-
Notifications
You must be signed in to change notification settings - Fork 35
Description
In working the new bridge lidar code, we used the sf.progress_bar (or similar name) and found it was actually blocking MP from working. Pretty stunning find. It was noticed by having at least one print statement inside a MP function with the HUC number or something to help validate if the MP is really working. The key that something is ordered being feed into the MP functions that can help us understand where we are in processing order. Which is a very valuable piece of info that should be used in every MP everywhere.
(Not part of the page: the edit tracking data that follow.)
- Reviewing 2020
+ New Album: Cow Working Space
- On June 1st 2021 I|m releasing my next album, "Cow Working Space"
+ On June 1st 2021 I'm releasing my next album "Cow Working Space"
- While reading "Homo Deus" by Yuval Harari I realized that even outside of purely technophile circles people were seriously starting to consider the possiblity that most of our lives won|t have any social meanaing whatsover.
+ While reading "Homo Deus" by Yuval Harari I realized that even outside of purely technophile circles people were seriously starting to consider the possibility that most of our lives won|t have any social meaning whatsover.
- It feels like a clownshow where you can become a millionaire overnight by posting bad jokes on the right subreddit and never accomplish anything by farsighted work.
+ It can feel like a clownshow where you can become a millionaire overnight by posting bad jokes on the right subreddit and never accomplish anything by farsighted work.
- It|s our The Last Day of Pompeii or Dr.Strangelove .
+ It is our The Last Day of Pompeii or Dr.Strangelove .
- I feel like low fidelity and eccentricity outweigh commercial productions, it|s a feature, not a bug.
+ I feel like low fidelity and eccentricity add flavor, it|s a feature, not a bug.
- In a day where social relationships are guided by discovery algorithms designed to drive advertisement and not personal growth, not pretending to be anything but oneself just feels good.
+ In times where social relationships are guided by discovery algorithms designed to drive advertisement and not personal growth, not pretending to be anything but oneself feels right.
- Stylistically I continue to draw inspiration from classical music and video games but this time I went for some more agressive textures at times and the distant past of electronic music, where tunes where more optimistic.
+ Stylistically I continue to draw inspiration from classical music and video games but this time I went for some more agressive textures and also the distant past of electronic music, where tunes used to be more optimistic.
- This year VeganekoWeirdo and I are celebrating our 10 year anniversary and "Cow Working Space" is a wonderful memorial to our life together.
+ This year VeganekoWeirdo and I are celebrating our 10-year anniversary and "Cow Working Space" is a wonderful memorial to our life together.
ie) When we ran data/bridges/make_dem_dif_for_bridges.py, it has a MP in it:
with ProcessPoolExecutor(max_workers=number_jobs) as executor:
executor_dict = {}
for dem_file in dem_files:
.....
# Send the executor to the progress bar and wait for all tasks to finish
sf.progress_bar_handler(executor_dict, "Making HUC8/6 Diff Raster files")
When we made the "dem_files" object sorted and put in a print line inside the called function.. we found that it really was not using multi proc.
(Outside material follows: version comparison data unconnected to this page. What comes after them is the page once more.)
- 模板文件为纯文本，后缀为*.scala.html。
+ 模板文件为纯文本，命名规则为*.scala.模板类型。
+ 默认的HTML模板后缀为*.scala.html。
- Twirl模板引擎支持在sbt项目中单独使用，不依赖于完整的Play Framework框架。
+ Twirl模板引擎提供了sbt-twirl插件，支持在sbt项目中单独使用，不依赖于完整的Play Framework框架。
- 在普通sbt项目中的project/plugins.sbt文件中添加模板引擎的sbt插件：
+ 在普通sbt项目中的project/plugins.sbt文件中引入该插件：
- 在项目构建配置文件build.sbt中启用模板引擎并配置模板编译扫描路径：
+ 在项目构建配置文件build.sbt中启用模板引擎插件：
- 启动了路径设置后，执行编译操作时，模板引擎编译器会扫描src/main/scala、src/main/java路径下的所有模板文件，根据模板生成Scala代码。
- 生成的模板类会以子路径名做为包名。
sf.progress_bar_handler - is the in src/shared_functions.
How did we know?
If the MP was workign.... we would see output lines with something like this:
- starting HUC 01000000
- starting HUC 12000000
- starting HUC 13000000
- starting HUC 14000000
- finishing HUC 0100000
- finishing HUC 1400000
- finishing HUC 1200000
- starting HUC 1500000
Notice the starts and finishes. They won't all start in order exactly or especially finish in order.
BUT... even with MP working, if you see this:
- starting HUC 01000000
- finishing HUC 0100000
- starting HUC 12000000
- finishing HUC 1200000
- starting HUC 13000000
- finishing HUC 1300000
- starting HUC 14000000
- finishing HUC 1400000
Let it processes more than just 4 in the above example to be sure. But if you see one start and finish, then another start and finish... something is wrong with MP.
With the make_dem_dif_for_bridges, I noticed that MP was really not working and the progress bar was doing some weird things in its printing.
I commented out the sf.progress_bar_handler and now MP was working and it was flying.
So... what happened here. Not sure but sure points to a problem with either using MP and status bars together or maybe just the sf.progress_bar_handler.
With performance and how long tools take have a direct impact on costs and costs getting a lot of visibility these days... it is very important. It can mean the difference literally of 4 hours or 40 hours. and that is just j-10. MP's can have 30 or 40 times impact (ie -j 30 or -j 40)
The task:
- What happened here?
- is this a problem between MP and tqdm?
- Is this a system with sf.progress_bar_handler or maybe how we use it?
- with sf.progress_bar_handler plugged in a number of places.. maybe they are not working either?
- There are other variants of MP's workign with tqdm but maybe not sf.progress_bar_handler. Are they workign?
- Do we even really need status bars? maybe, maybe not. Maybe an ordered printing statement is good enough?
And what do we do about it.
As mentioned.. with dramatic differences (10x, 30x, 40x), this has major impacts on duration and ultimately costs. Sometimes even major impact on testing or partial dev testing.
It might not seem like lower than High Priority but in my opinion it is, especially in places like "synthesize_test_cases". Each tool that uses it will help sort out priority of the fix in that tool. Synthesize test case review and some places possibly in post-processing are pretty important to be looked into.